Lift out, unaltered, the lines of the material below between the line holding "Supports animated ASCII graphics." and the line holding "more interesting visuals", counting both.
*** Begin section ***
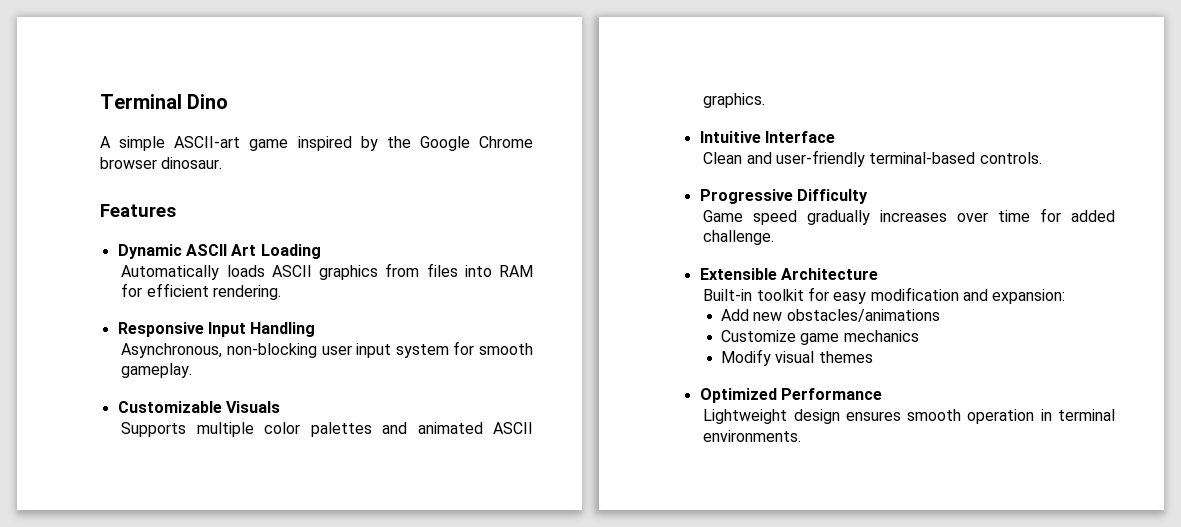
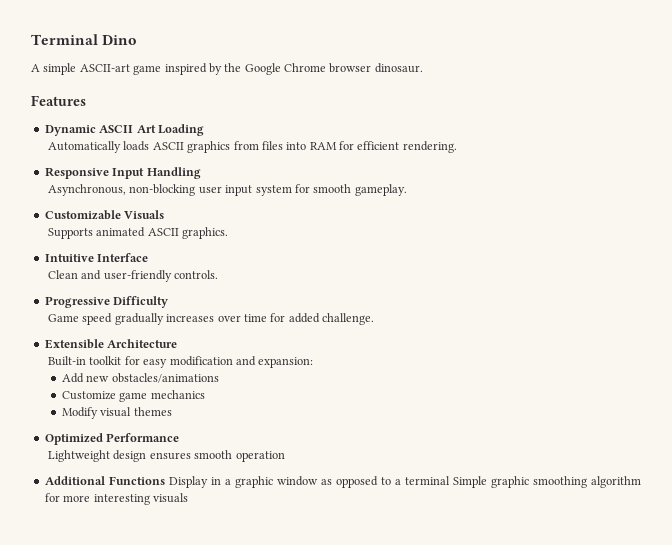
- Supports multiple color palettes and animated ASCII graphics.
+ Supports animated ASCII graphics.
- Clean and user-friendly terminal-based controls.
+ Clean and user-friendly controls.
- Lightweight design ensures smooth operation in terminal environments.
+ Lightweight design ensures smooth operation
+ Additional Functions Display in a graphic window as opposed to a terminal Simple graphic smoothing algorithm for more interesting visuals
*** End section ***
*** Begin section ***
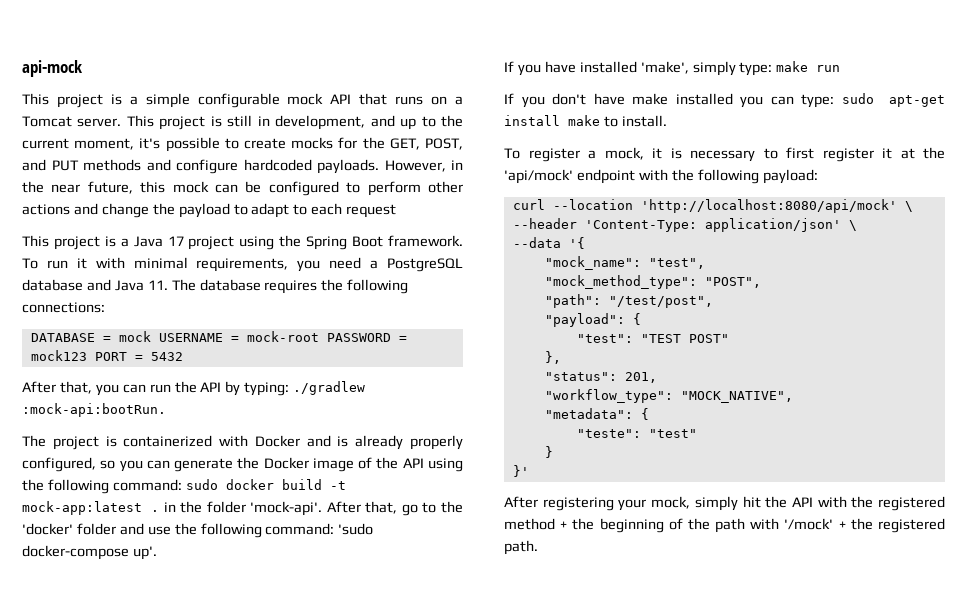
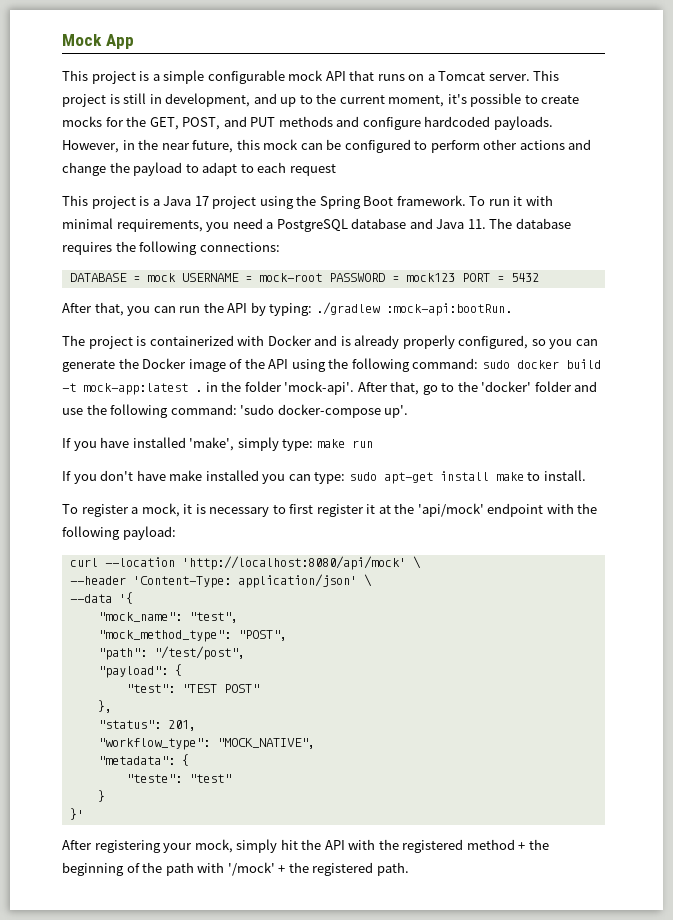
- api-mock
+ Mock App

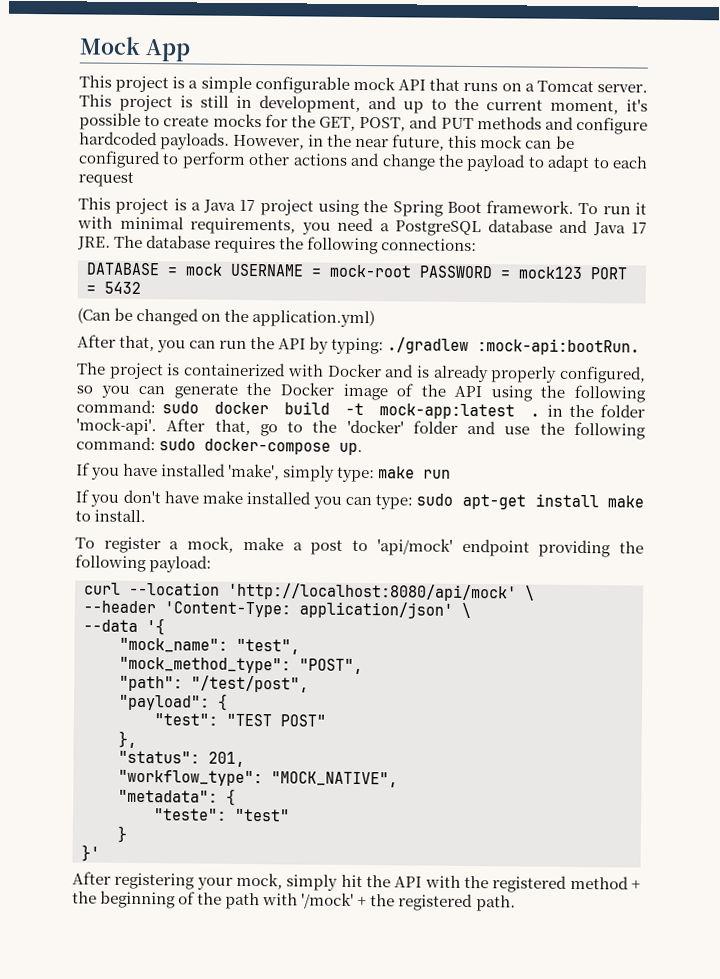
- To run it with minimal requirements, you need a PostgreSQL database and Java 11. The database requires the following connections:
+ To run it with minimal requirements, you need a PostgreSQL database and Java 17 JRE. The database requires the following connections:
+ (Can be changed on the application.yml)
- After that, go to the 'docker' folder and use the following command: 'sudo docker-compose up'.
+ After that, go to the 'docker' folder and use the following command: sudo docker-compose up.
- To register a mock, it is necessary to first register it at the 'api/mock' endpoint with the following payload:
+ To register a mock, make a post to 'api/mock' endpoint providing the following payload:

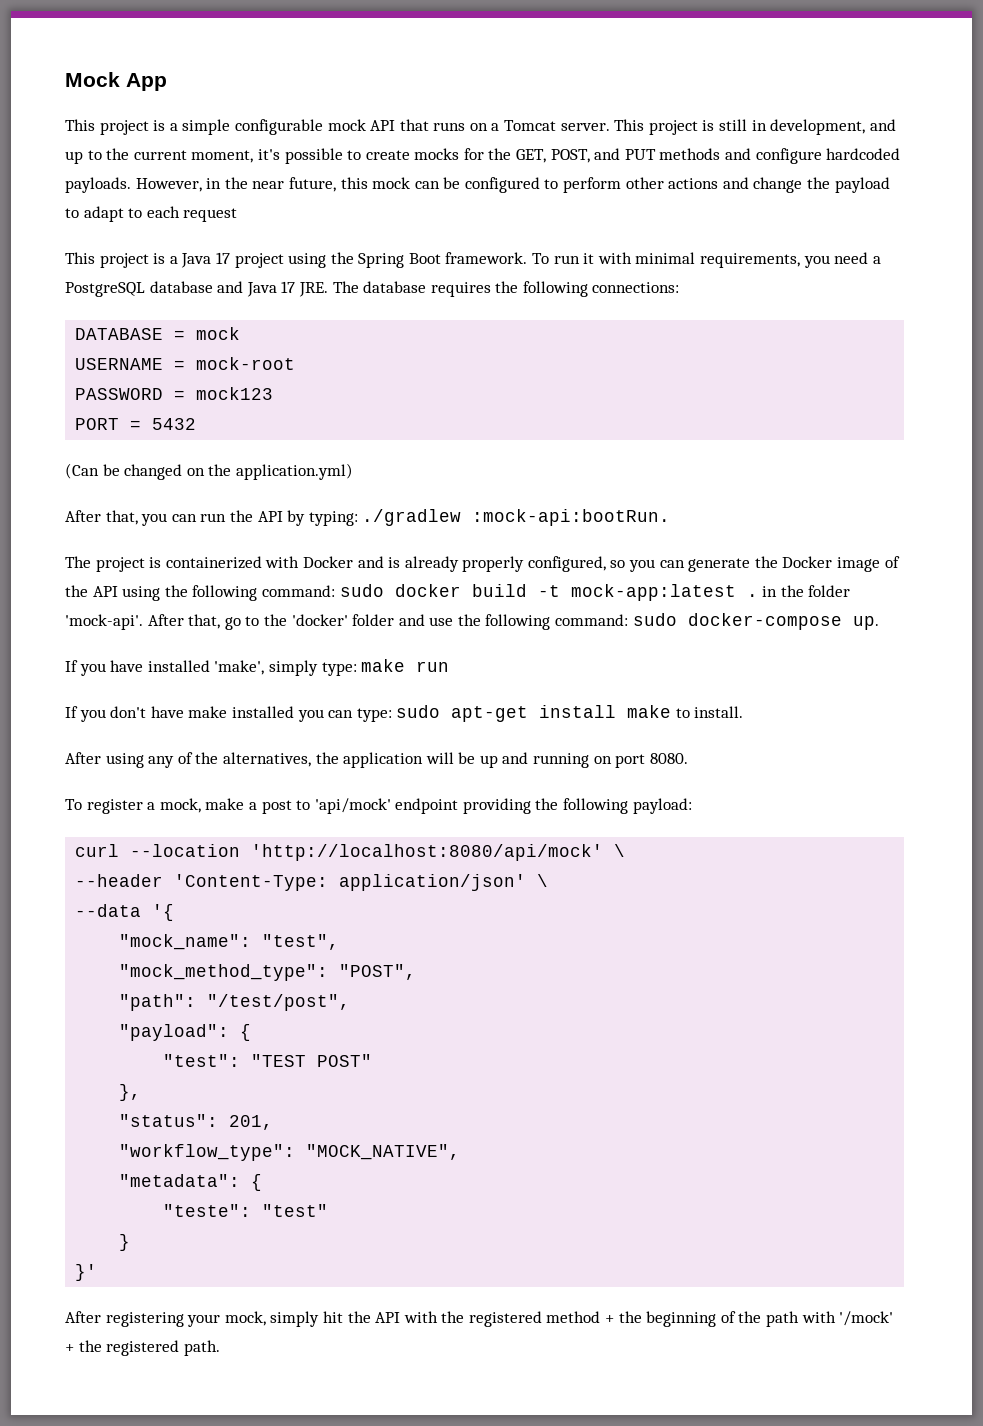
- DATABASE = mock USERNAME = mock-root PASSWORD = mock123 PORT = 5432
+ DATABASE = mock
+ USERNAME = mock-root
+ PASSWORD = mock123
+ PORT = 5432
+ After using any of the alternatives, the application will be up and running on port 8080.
*** End section ***
*** Begin section ***
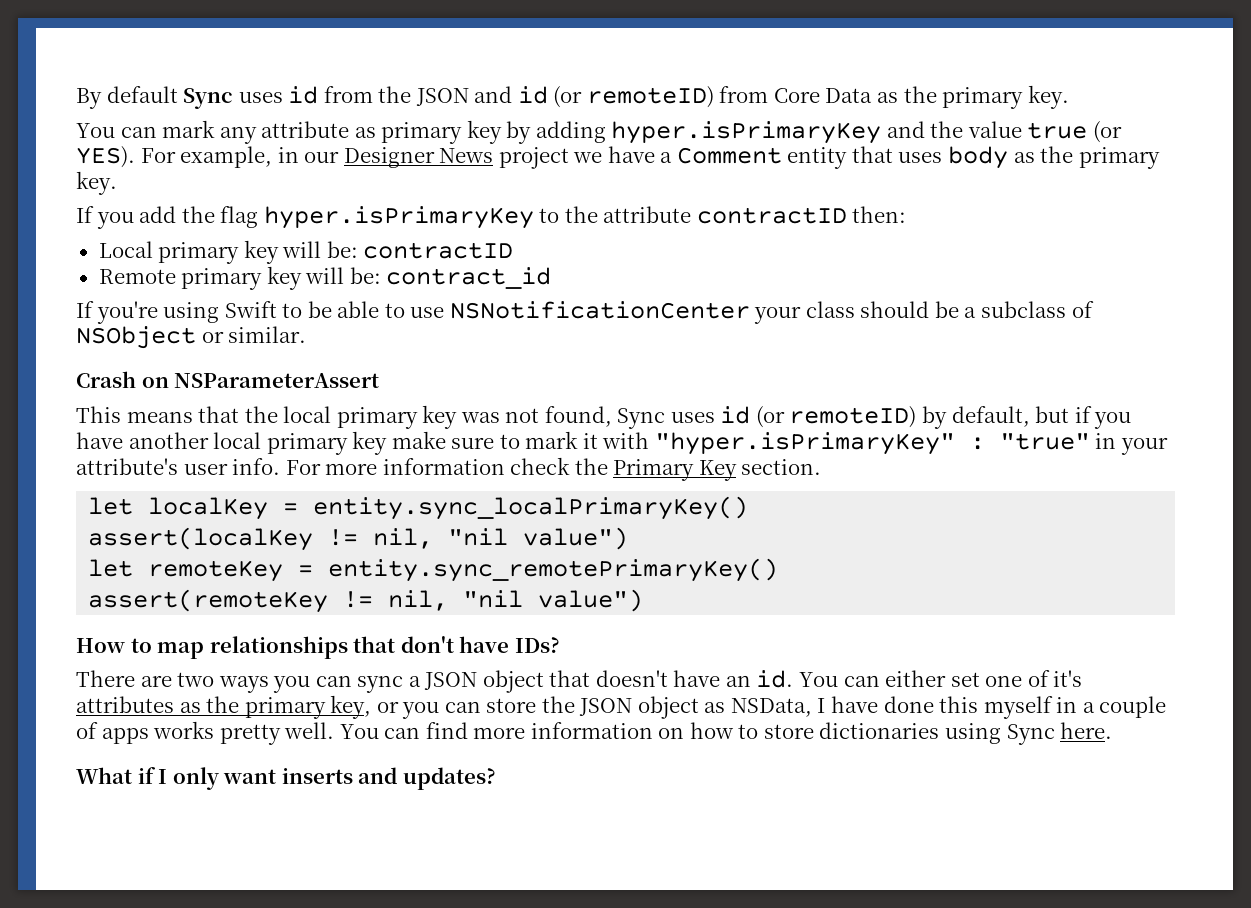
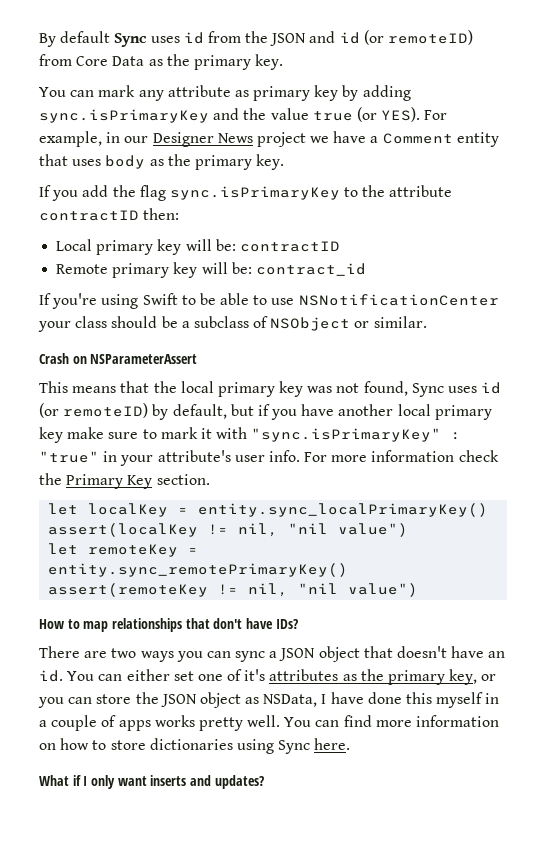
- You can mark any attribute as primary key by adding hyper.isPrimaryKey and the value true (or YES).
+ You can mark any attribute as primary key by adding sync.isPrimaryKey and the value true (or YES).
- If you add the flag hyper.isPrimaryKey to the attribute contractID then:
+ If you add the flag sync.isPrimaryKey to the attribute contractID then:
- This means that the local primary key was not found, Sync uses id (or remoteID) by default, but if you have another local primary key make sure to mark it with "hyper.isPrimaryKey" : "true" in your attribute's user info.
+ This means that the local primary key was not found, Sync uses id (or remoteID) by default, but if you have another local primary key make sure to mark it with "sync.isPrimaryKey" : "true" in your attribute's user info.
*** End section ***
Final answer:
+ Supports animated ASCII graphics.
- Clean and user-friendly terminal-based controls.
+ Clean and user-friendly controls.
- Lightweight design ensures smooth operation in terminal environments.
+ Lightweight design ensures smooth operation
+ Additional Functions Display in a graphic window as opposed to a terminal Simple graphic smoothing algorithm for more interesting visuals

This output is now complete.